— Work order —
Your answer must consist of the records exactly as given, with no pictures included.
*** Opening Given entries ***
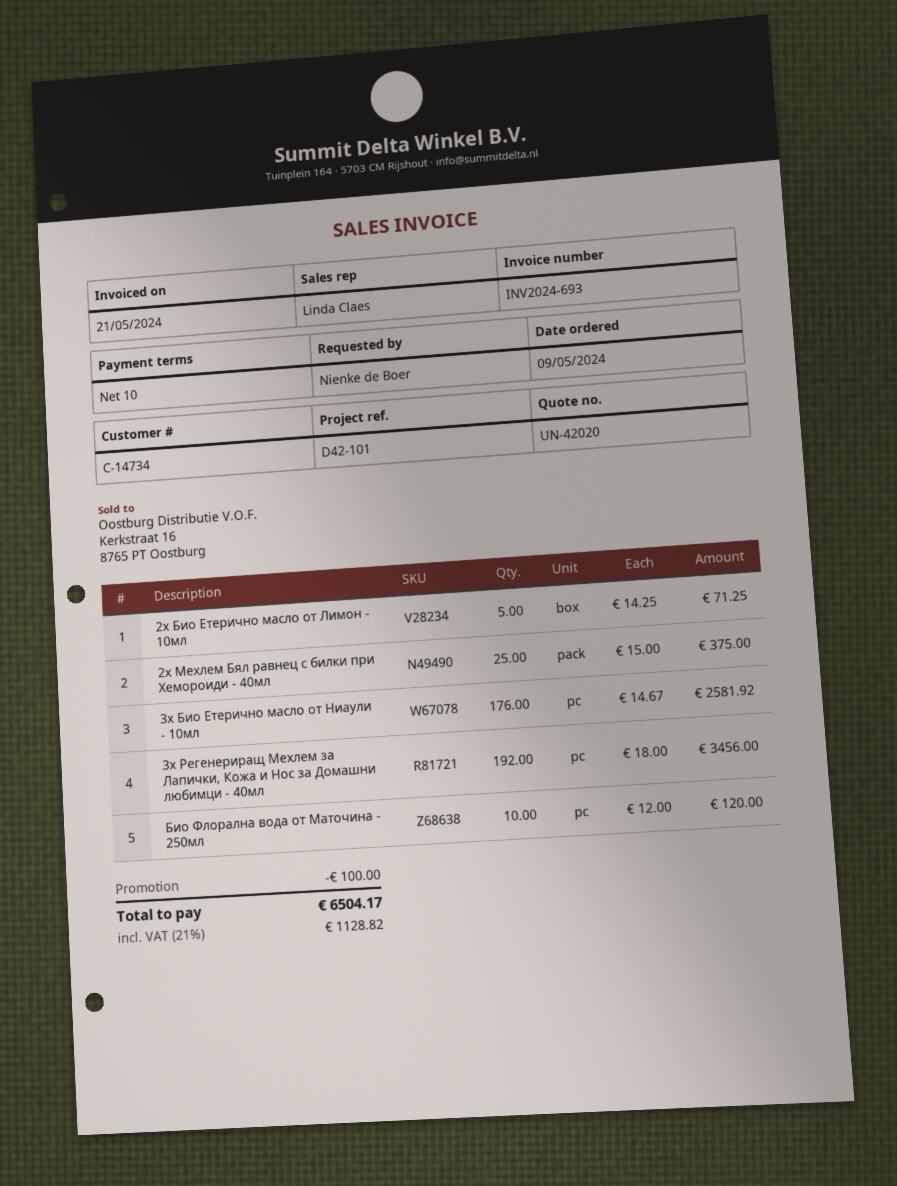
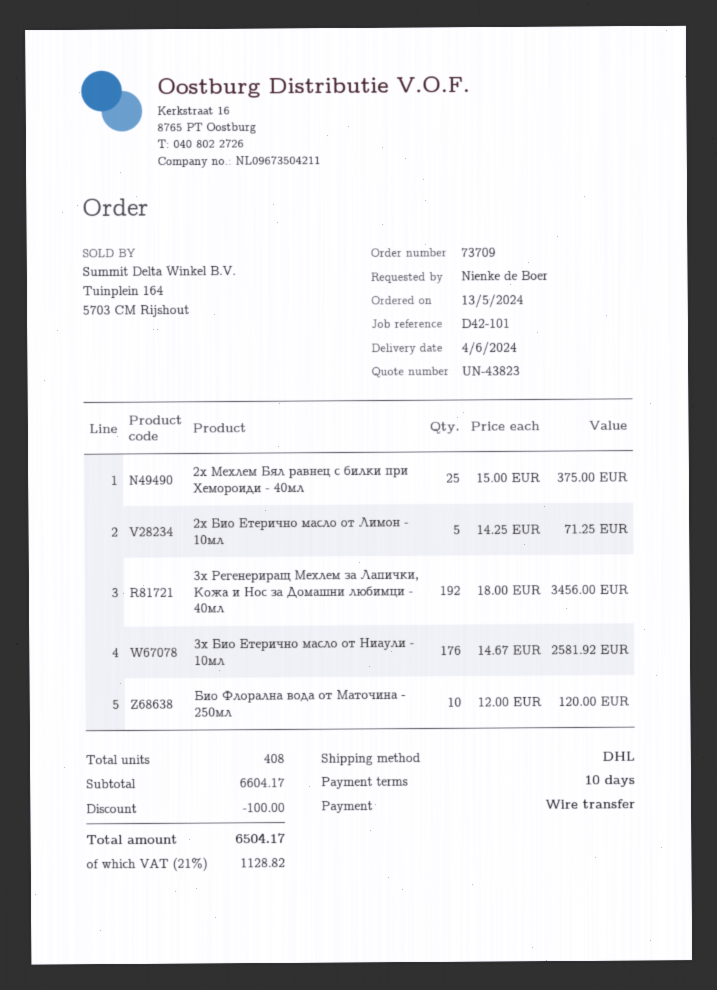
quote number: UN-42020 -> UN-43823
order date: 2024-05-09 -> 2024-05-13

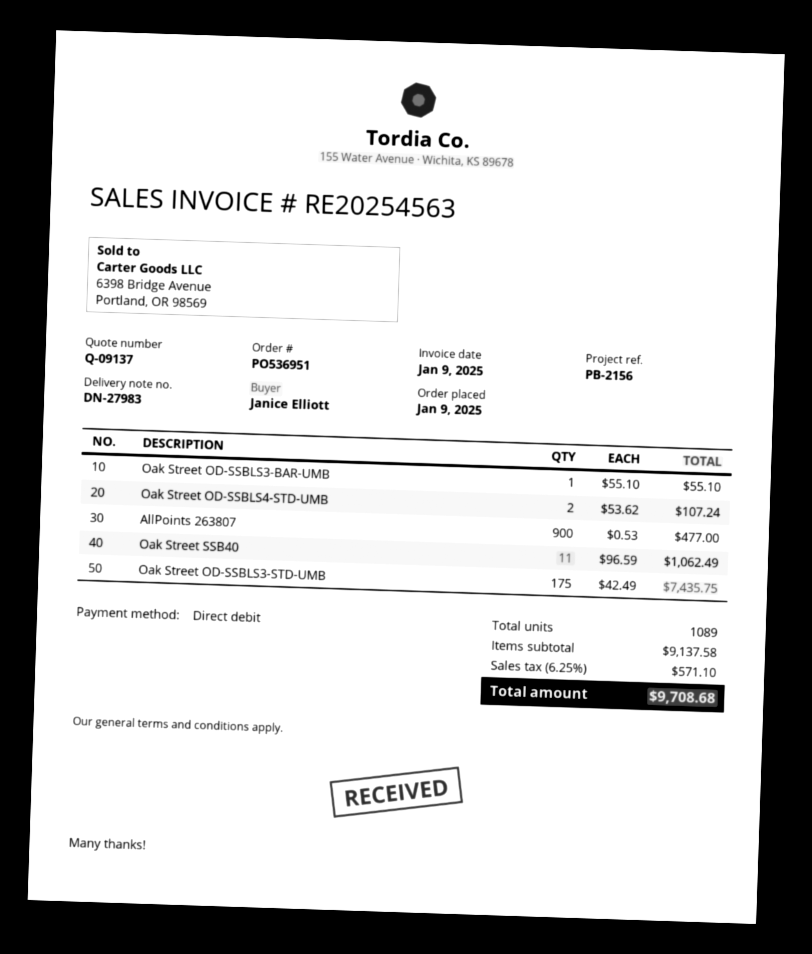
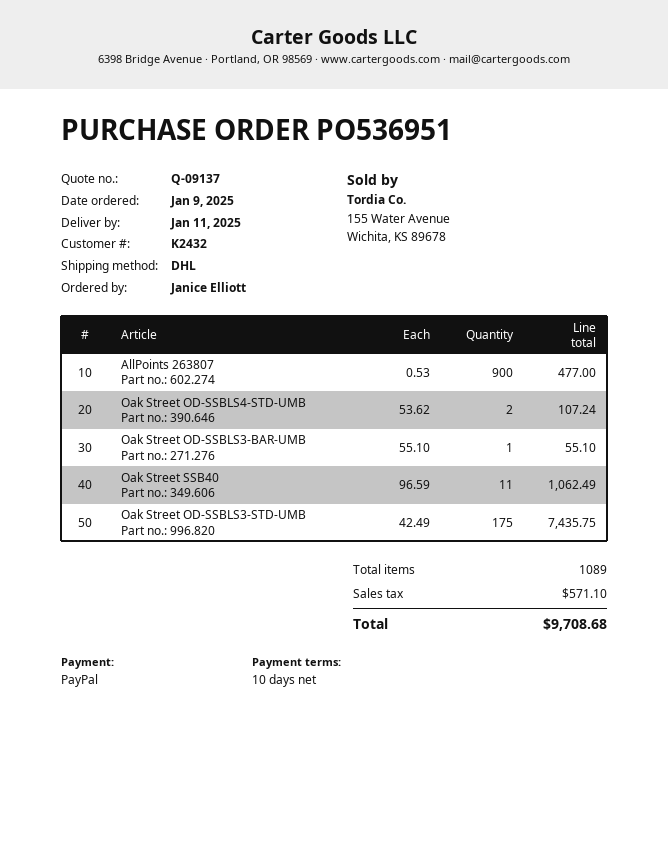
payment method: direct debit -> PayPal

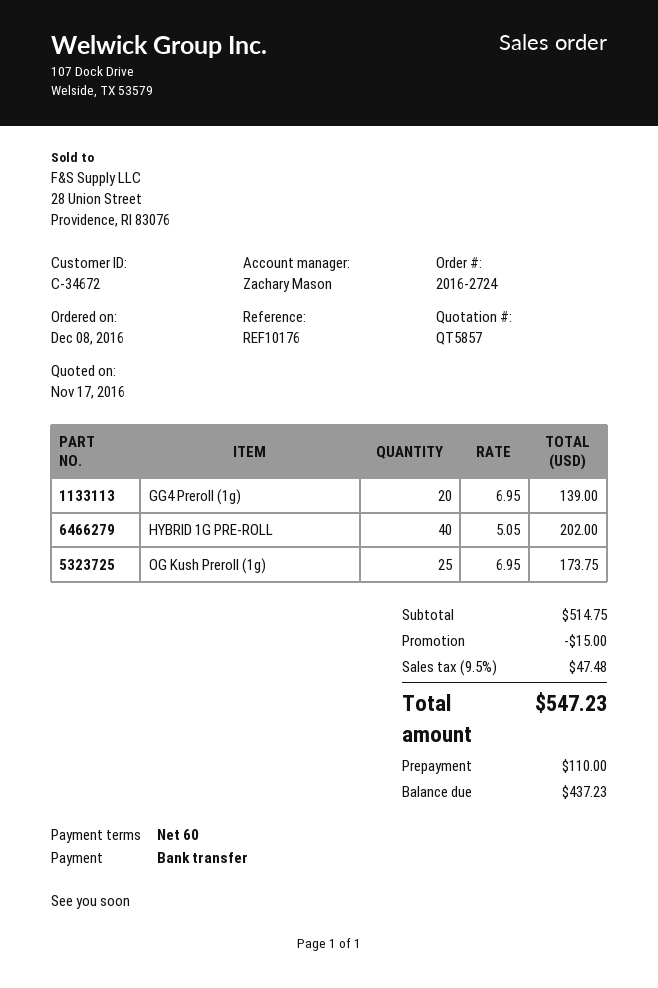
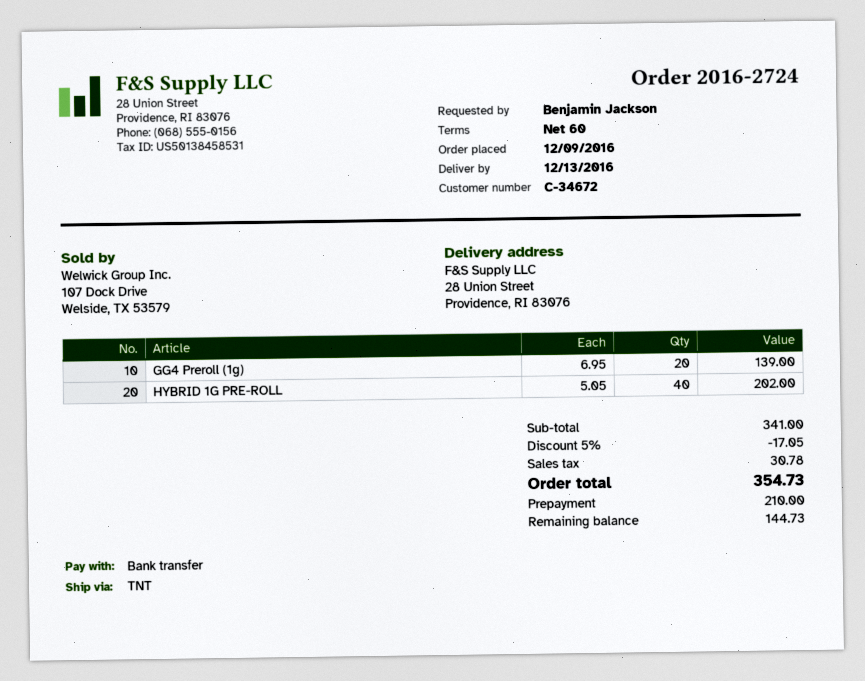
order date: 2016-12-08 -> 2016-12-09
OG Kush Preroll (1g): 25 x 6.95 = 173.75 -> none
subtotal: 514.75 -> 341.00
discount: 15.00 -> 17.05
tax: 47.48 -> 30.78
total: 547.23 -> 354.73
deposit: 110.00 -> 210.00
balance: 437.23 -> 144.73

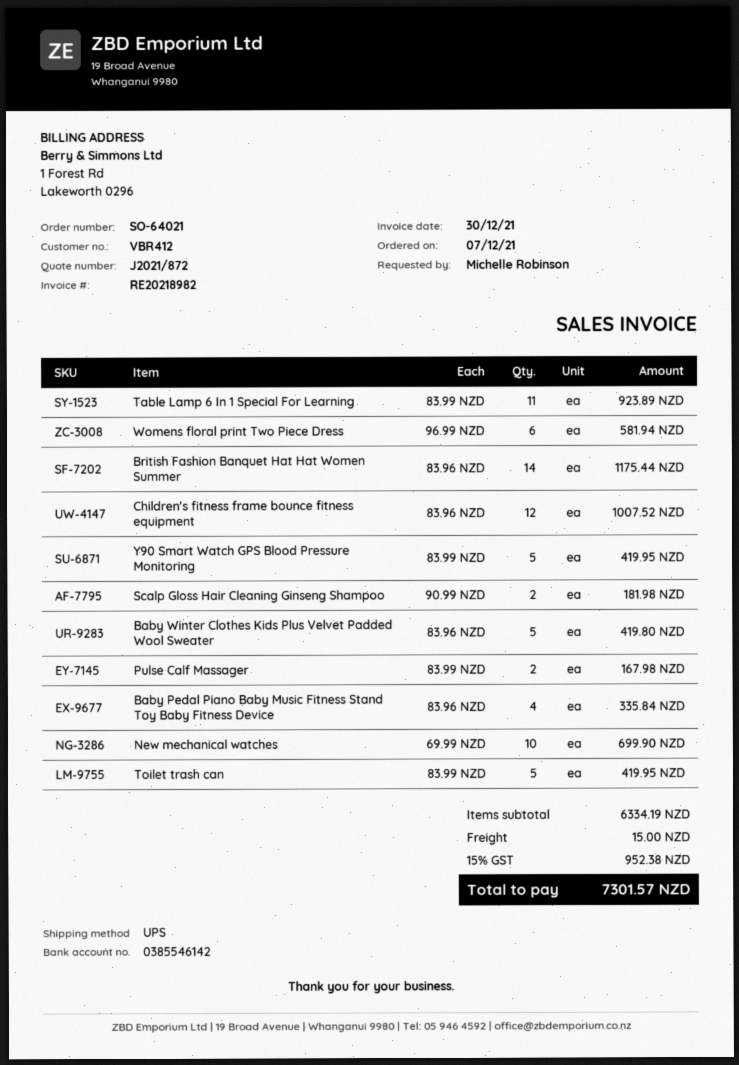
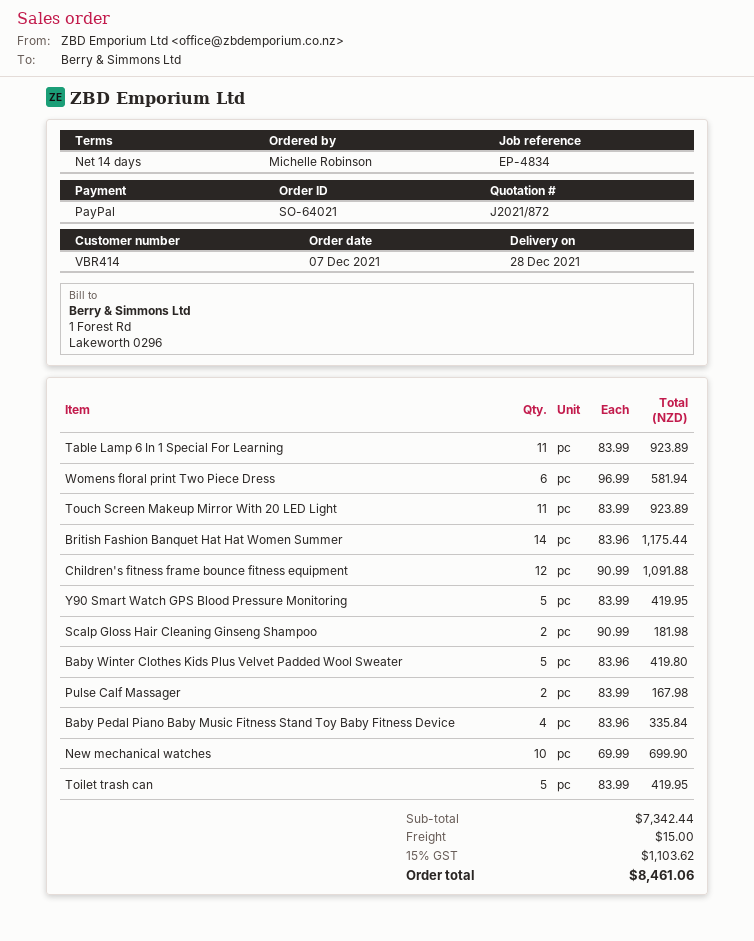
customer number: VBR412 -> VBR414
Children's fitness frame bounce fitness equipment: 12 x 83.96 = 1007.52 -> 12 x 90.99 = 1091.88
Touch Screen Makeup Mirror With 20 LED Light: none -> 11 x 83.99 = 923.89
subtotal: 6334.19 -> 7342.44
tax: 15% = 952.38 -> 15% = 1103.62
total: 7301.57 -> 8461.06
*** Closing Given entries ***
— Output of the exercise —
quote number: UN-42020 -> UN-43823
order date: 2024-05-09 -> 2024-05-13

payment method: direct debit -> PayPal

order date: 2016-12-08 -> 2016-12-09
OG Kush Preroll (1g): 25 x 6.95 = 173.75 -> none
subtotal: 514.75 -> 341.00
discount: 15.00 -> 17.05
tax: 47.48 -> 30.78
total: 547.23 -> 354.73
deposit: 110.00 -> 210.00
balance: 437.23 -> 144.73

customer number: VBR412 -> VBR414
Children's fitness frame bounce fitness equipment: 12 x 83.96 = 1007.52 -> 12 x 90.99 = 1091.88
Touch Screen Makeup Mirror With 20 LED Light: none -> 11 x 83.99 = 923.89
subtotal: 6334.19 -> 7342.44
tax: 15% = 952.38 -> 15% = 1103.62
total: 7301.57 -> 8461.06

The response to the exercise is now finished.